Crest ProHealth Toothpaste Leaves Blue Beads in Your Gums-Outdated!
Summary of eRumor:
There’s buzz that Crest Pro Health Tooth Paste contains blue beads, or polyethylene, that can become lodge in your gums, allowing bacteria to enter.
The Truth:
Dentists raised concerns about the tiny blue beads found in some types of Crest ProHealth Tooth Paste back in 2014, but manufacturer Proctor & Gamble has already taken steps to get rid of them.
The controversy started back in March 2014 when dental hygienist Trish Walraven wrote a blog headlined “Crest toothpaste embeds plastic in our gums” for the blog site Dental Buzz. Walraven wrote that she had found tiny blue beads of polyethylene plastic lodged in the gum lines of her patients:
Around our teeth we have these little channels in our gums, sort of like the cuticles around our fingernails. The gum channel is called a sulcus, and it’s where diseases like gingivitis get their start. A healthy sulcus is no deeper than about 3 millimeters, so when you have hundreds of pieces of plastic being scrubbed into your gums each day that are even smaller than a millimeter, many of them are getting trapped.
The thing about a sulcus is that it’s vulnerable.
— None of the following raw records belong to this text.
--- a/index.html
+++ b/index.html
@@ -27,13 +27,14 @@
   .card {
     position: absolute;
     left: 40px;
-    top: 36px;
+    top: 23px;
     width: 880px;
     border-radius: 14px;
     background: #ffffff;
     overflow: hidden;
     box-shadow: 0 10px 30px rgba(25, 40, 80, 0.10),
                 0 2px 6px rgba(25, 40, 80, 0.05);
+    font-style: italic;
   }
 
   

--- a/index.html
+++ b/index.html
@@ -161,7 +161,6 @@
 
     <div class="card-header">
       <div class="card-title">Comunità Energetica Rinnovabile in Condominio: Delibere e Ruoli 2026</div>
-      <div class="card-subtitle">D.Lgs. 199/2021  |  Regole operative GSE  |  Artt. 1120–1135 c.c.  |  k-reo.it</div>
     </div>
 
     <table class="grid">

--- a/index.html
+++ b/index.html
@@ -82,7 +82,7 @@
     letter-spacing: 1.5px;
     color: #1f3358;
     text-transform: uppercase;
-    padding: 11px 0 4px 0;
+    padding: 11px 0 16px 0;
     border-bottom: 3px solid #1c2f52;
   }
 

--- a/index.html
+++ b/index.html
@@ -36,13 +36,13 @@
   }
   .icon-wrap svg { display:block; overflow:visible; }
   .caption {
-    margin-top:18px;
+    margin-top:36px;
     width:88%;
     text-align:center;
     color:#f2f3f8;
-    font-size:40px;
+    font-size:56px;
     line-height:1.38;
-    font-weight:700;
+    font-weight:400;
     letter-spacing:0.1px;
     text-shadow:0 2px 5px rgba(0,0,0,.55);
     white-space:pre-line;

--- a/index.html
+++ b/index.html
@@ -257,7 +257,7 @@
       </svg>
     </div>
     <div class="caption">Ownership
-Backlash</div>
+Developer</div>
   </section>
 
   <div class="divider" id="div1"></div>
Your dental hygienist spends most of their time cleaning every sulcus in your mouth, because if the band of tissue around your tooth isn’t healthy, then you’re not healthy. You can start to see why having bits of plastic in your sulcus may be a real problem, sort of like when popcorn hulls find their way into these same areas. Ouch, right?
Walraven didn’t claim that polyethylene left behind after you brush causes gum problems. There’s no scientific proof of that. Still, other dentists across the country followed suit in sounding alarms that polyethylene plastic beads could cause dental hygiene problems because the sulcus is so sensitive.
According to Proctor & Gamble ingredient listings, polyethylene was used in nine different types of Pro Health Toothpastes at the time:
Crest ProHealth for Me
Crest ProHealth for Life
Crest ProHealth Enamel Shield
Crest ProHealth Sensitive + Enamel Shield
Crest ProHealth Intensive Clean
Crest ProHealth Healthy Fresh
Crest ProHealth Whitening Toothpaste
Crest ProHealth Night Toothpaste
Crest ProHealth Toothpaste
One of the dental community’s biggest gripes about the little blue or green beads in Crest ProHealth Toothpastes was that they don’t provide any oral health benefits. Rather, Proctor & Gamble disclosed in a FAQ (that has since been removed) that polyethylene is “an inactive ingredient used to provide color.”
Back in 2014, the company pledged to remove the polyethylene microbeads from all Crest toothpastes by March 2016, Plastic News reports:
After months of prodding, Procter & Gamble Co., the makers of Crest brand toothpastes, say PE will be completely removed from its dental products by March 2016.
“While the ingredient in question is completely safe, approved for use in foods by the [U.S. Food and Drug Administration] and part of an enjoyable brushing experience for millions of consumers with no issues, P&G understands there is a growing preference for them to remove this ingredient. So P&G will,” said a company spokesperson, via email. “The majority of Crest product volume will be microbead-free by March 2015. Crest will complete the removal process by March of 2016, well ahead of any state legislation targets.”
Also, a number of states have banned the use of polyethylene microbeads in all consumer products. Microbeads found in shampoos, body washes and hand soaps can’t be filtered from wastewater, so they end up in lakes and streams.
A report by the New York Attorney General found that water treatment plants across the state couldn’t process 19 tons of microbeads that wash into the state’s water supply each year, which led to them being banned in that state, and many other states.
So, concerns about microbeads in consumer products like Crest ProHealth Toothpaste are based in reality, but states and manufacturers have taken steps to end their use. That’s why we’re calling this rumor “outdated.”